What if when you called the fire department, you were asked “What do you mean by ‘fire?’” What if homeowners had one definition, public schools had another and the police department had yet another one? It would be confusing and inefficient to respond if everybody understood the term “fire” differently, especially when timing is critical.

In the public discussion on homelessness, and the need to respond, survivors of domestic violence are often overlooked as a significant part of the homeless population. This causes an overarching dilemma when developing a strategy for solving homelessness here in northern Michigan. The harsh reality is that domestic violence doesn’t discriminate based on geographic location, socioeconomic status, gender, race or circumstance. It is a silent public heath crisis that impacts our society, were survivors being forced to make a choice: stay in danger with their abuser — or escape, with limited resources to support them.
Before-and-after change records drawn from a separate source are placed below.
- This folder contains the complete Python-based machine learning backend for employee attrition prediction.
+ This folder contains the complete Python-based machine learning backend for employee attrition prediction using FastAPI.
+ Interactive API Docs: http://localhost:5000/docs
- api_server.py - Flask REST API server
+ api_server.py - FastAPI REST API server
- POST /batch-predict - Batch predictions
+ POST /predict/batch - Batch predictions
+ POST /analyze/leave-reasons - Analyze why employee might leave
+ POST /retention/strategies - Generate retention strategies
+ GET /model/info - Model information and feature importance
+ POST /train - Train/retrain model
The numbers are hard to believe — hidden in plain sight making the homelessness of a domestic violence survivor invisible in our community. The majority of unhoused women across the nation — 80 percent according to recent data — say domestic violence is the direct cause of losing their permanent home. In Grand Traverse County, more than 17 percent of women who are homeless say they’ve experienced abuse in the last 12 months.
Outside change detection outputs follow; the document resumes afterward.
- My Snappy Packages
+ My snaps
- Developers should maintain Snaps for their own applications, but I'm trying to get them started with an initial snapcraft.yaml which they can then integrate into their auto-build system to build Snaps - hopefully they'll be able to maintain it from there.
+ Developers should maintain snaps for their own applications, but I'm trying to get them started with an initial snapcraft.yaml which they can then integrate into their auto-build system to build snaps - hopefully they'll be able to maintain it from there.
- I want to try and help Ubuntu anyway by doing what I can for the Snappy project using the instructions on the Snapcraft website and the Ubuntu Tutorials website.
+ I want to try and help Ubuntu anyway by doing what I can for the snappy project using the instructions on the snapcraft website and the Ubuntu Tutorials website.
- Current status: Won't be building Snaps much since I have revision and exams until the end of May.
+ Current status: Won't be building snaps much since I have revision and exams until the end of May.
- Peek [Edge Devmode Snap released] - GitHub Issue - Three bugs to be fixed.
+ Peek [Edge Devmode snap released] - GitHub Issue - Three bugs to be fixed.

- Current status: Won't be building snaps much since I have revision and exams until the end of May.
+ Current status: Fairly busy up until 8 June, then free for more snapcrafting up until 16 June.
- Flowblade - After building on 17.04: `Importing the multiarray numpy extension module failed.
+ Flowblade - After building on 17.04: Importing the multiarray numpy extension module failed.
Our system was never built to handle the unique needs of survivors. The current application process to obtaining affordable housing is lengthy, cumbersome and inefficient, creating an unnecessary barrier between survivors and lifesaving resources. As a community, we are learning that reversing the upward curve of homelessness, providing more accessible pathways toward permanent housing and ultimately self-sufficiency require innovative, interlocking strategies.

It’s time to update our definitions of homelessness to be more inclusive of domestic violence survivors. Work still must be done to improve safety nets to catch survivors when they stumble and to support programs that have a proven track record of safely helping survivors out of crisis. Refining and improving our homeless response system, addressing the underlying pathologies of homelessness and improving affordable housing are key to reducing homelessness in our community and meeting the needs of survivors.
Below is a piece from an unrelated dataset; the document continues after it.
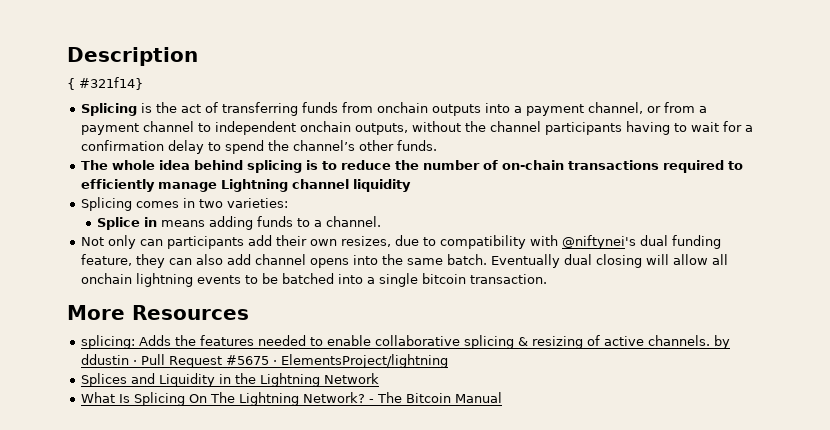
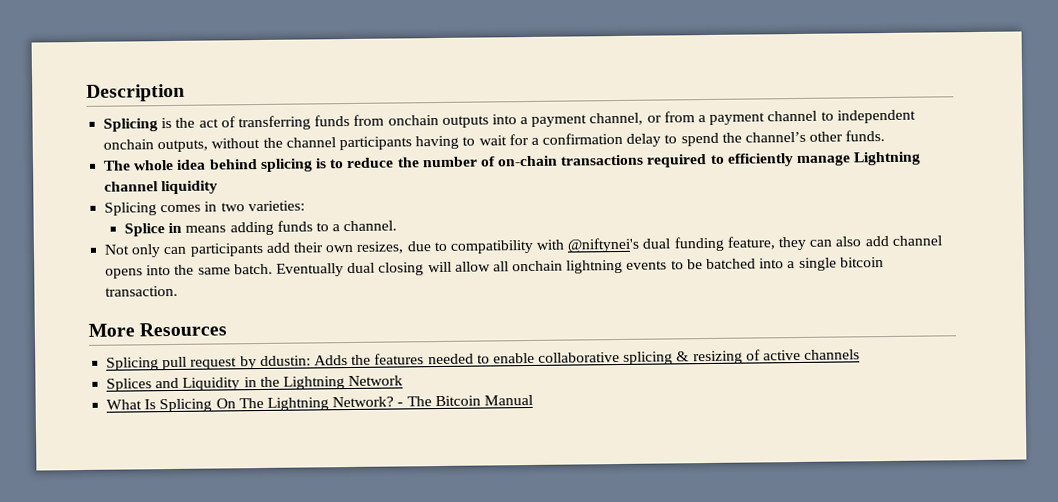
- { #321f14}
- splicing: Adds the features needed to enable collaborative splicing & resizing of active channels. by ddustin · Pull Request #5675 · ElementsProject/lightning
+ Splicing pull request by ddustin: Adds the features needed to enable collaborative splicing & resizing of active channels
I have the honor to be a part of an organization that continues to work hand in hand with many local partners to try and solve the homelessness dilemma and make the pathway to housing a fair and more transparent process for our community’s most vulnerable residents. Homelessness isn’t a single problem with a single solution but we must ensure that we work together in creating options that are inclusive of survivors.

Homelessness is an overwhelming challenge in our community and domestic violence continues to be the third leading cause of it.

As we move into an era where we focus on diversity and inclusion in our region, it is important to carry over these thought processes into the conversations we are having on homelessness and housing to ensure that our definitions are inclusive of all.